EXERCISE DETAILS => Starting at the line that holds "Zuschauerzahl, 22.09.2018: 251 -> 450", transcribe every line to the end of the data exactly; include no other lines.

BEGIN PROVIDED MATERIAL

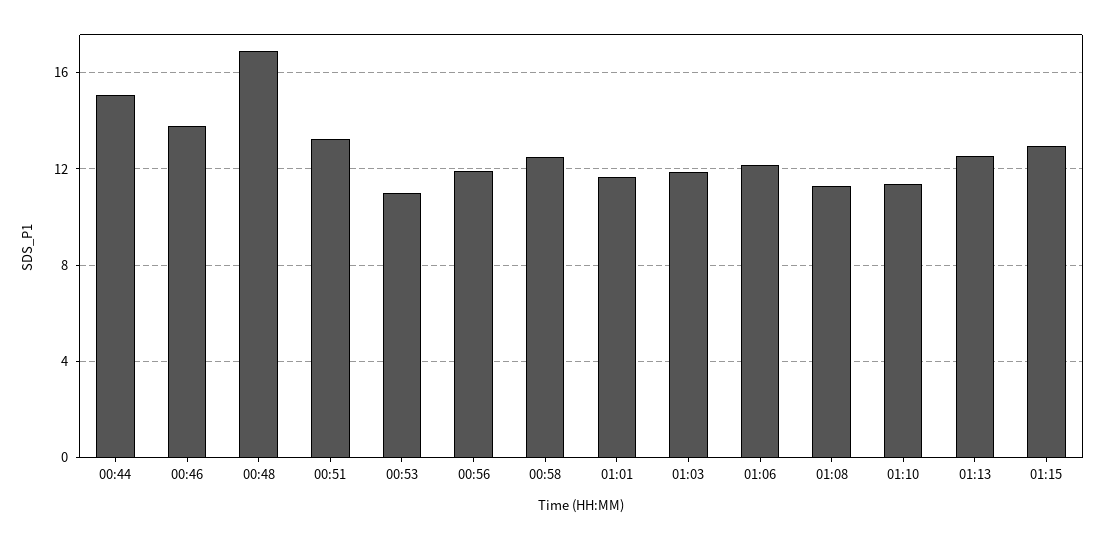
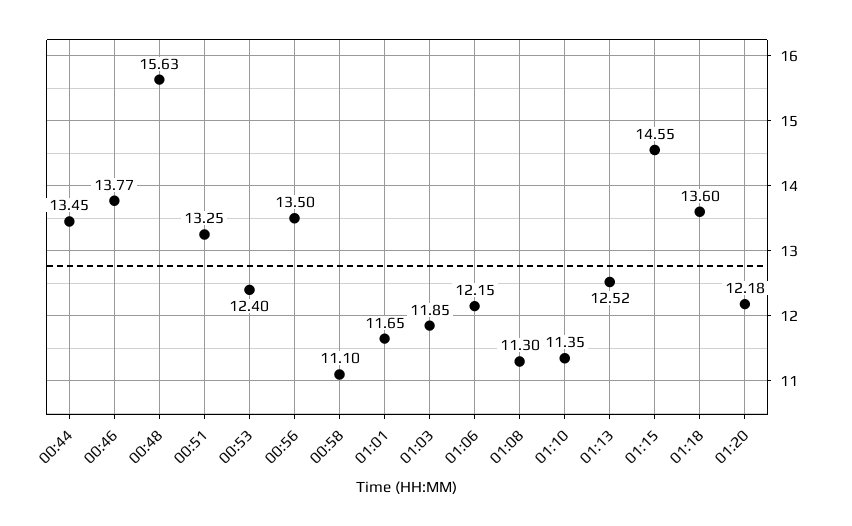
00:44: 15 -> 13.45
00:48: 17 -> 15.63
00:53: 11 -> 12.4
00:56: 12 -> 13.5
00:58: 12.5 -> 11.1
01:15: 13 -> 14.55
01:18: none -> 13.6
01:20: none -> 12.18

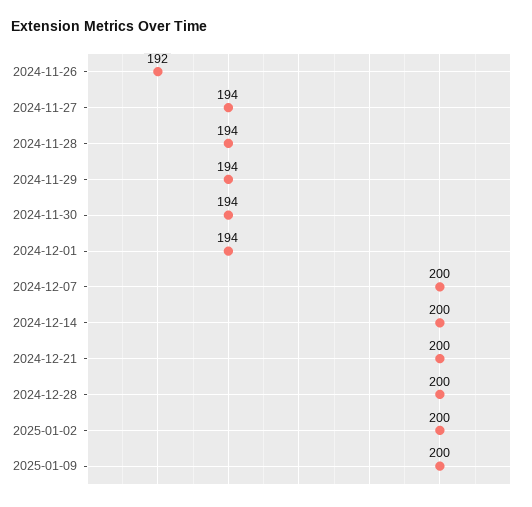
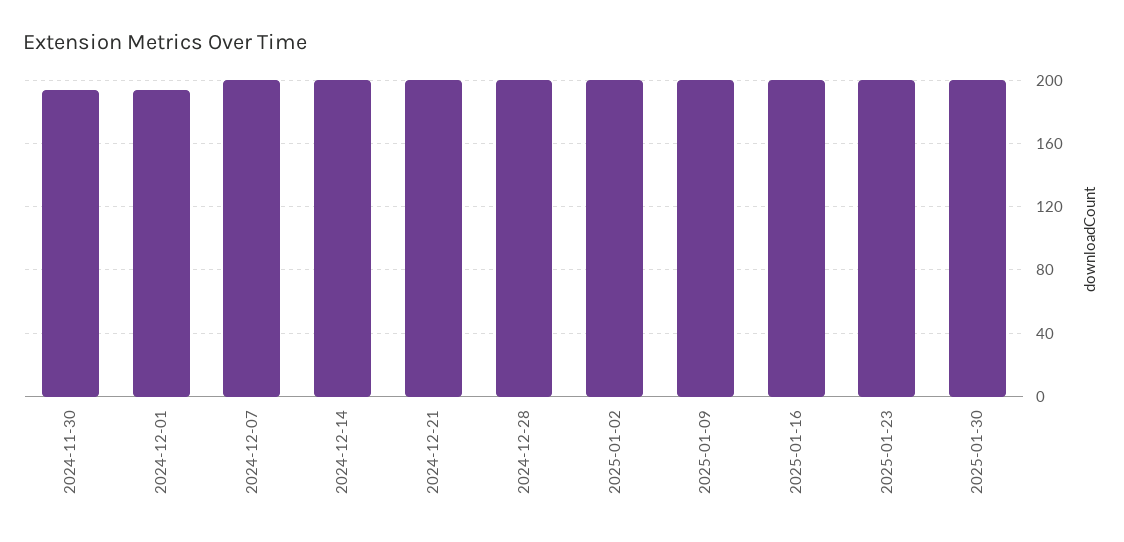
2024-11-26: 192 -> none
2024-11-27: 194 -> none
2024-11-28: 194 -> none
2024-11-29: 194 -> none
2025-01-16: none -> 200
2025-01-23: none -> 200
2025-01-30: none -> 200

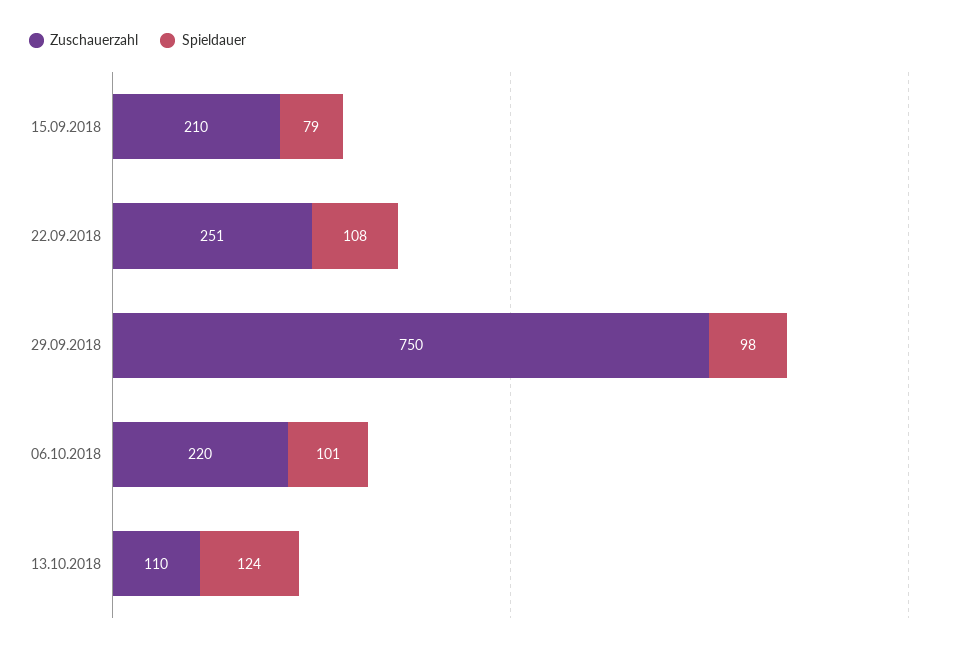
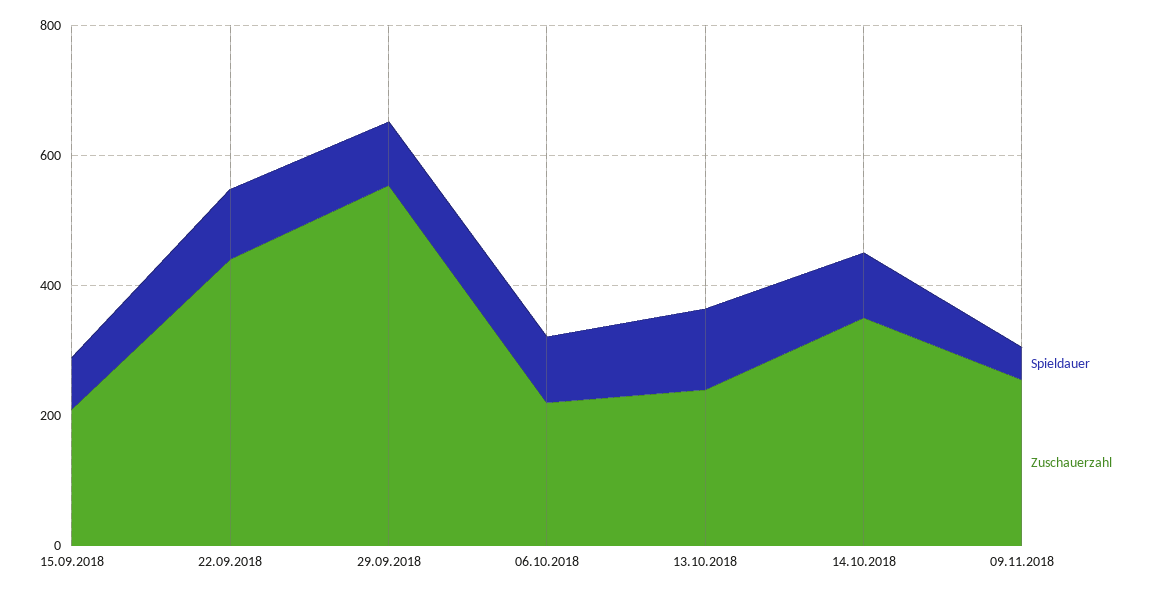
Zuschauerzahl, 22.09.2018: 251 -> 450
Zuschauerzahl, 29.09.2018: 750 -> 550
Zuschauerzahl, 13.10.2018: 110 -> 250
Spieldauer, 14.10.2018: none -> 100
Zuschauerzahl, 14.10.2018: none -> 350
Spieldauer, 09.11.2018: none -> 50
Zuschauerzahl, 09.11.2018: none -> 250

END PROVIDED MATERIAL

SOLUTION FOR THIS EXERCISE =>
Zuschauerzahl, 22.09.2018: 251 -> 450
Zuschauerzahl, 29.09.2018: 750 -> 550
Zuschauerzahl, 13.10.2018: 110 -> 250
Spieldauer, 14.10.2018: none -> 100
Zuschauerzahl, 14.10.2018: none -> 350
Spieldauer, 09.11.2018: none -> 50
Zuschauerzahl, 09.11.2018: none -> 250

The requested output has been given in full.